So you want to compare the acidity of different Brønsted–Lowry acids. This means ultimately you want to compare the equilibrium constants for reactions of the type $\ce{HX <=> H+ + X-}$. To do so, you'll have to analyse what stabilisation/destabilisation effects are present in each acid $\ce{HX}$ and each conjugate base $\ce{X-}$. This is easier said than done, especially quantitatively. There are many sorts of possible effects, often acting in a compounded fashion. Fortunately, there are some basic principles to help guide us.

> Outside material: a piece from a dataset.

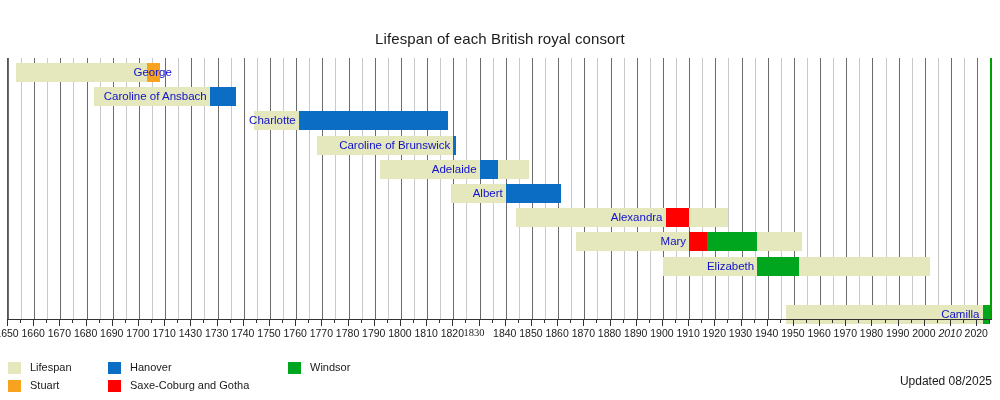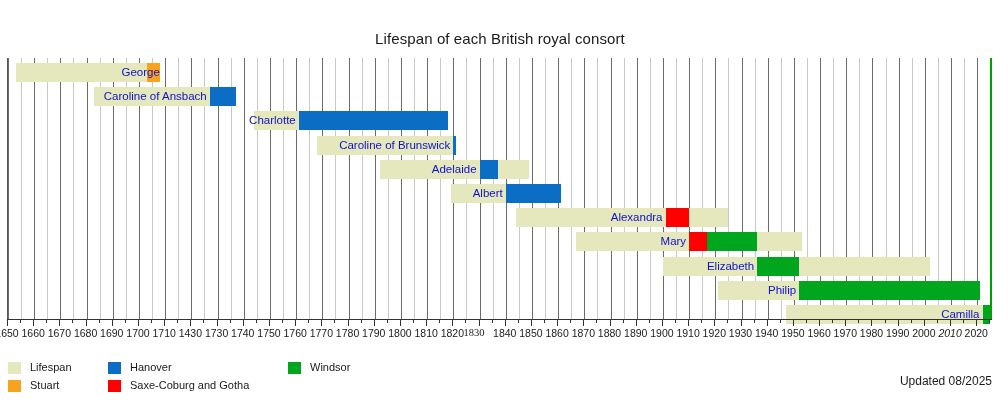"George" div.bar-label { left: 16px -> 2px; padding-left: none -> 26px }
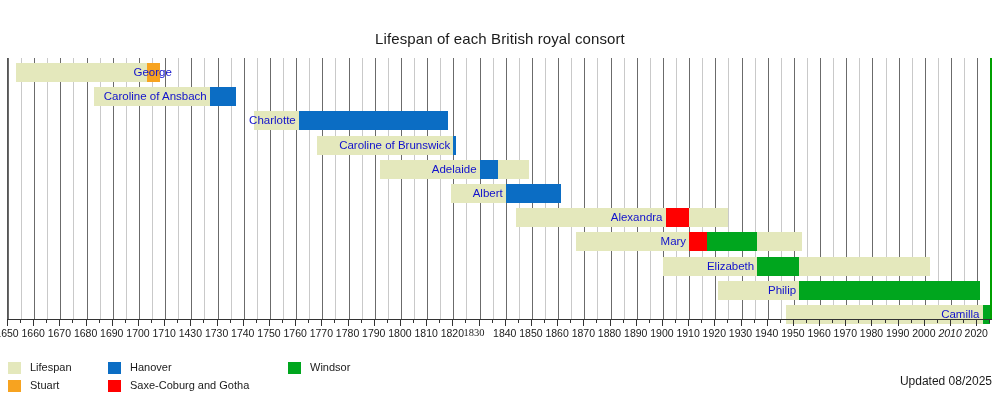"Philip" div.bar-row { html: <div> <div></div> <div></div> <div>Philip</div> </div> -> none }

Your question specifically asks to contrast carbonic acid, $\ce{H2CO3}$ and picric acid, more descriptively called 2,4,6-trinitrophenol. This already starts off as being a bit tricky, because they are not very similar substances; of course, the more similar the two substances are when being compared, the easier it will be to pick out the differences in stabilisation/destabilisation effects and the safer it will be to extrapolate from qualitative reasoning. With this in mind, it is best if we build up to the answer by making comparisons between several molecules, making small changes at each step.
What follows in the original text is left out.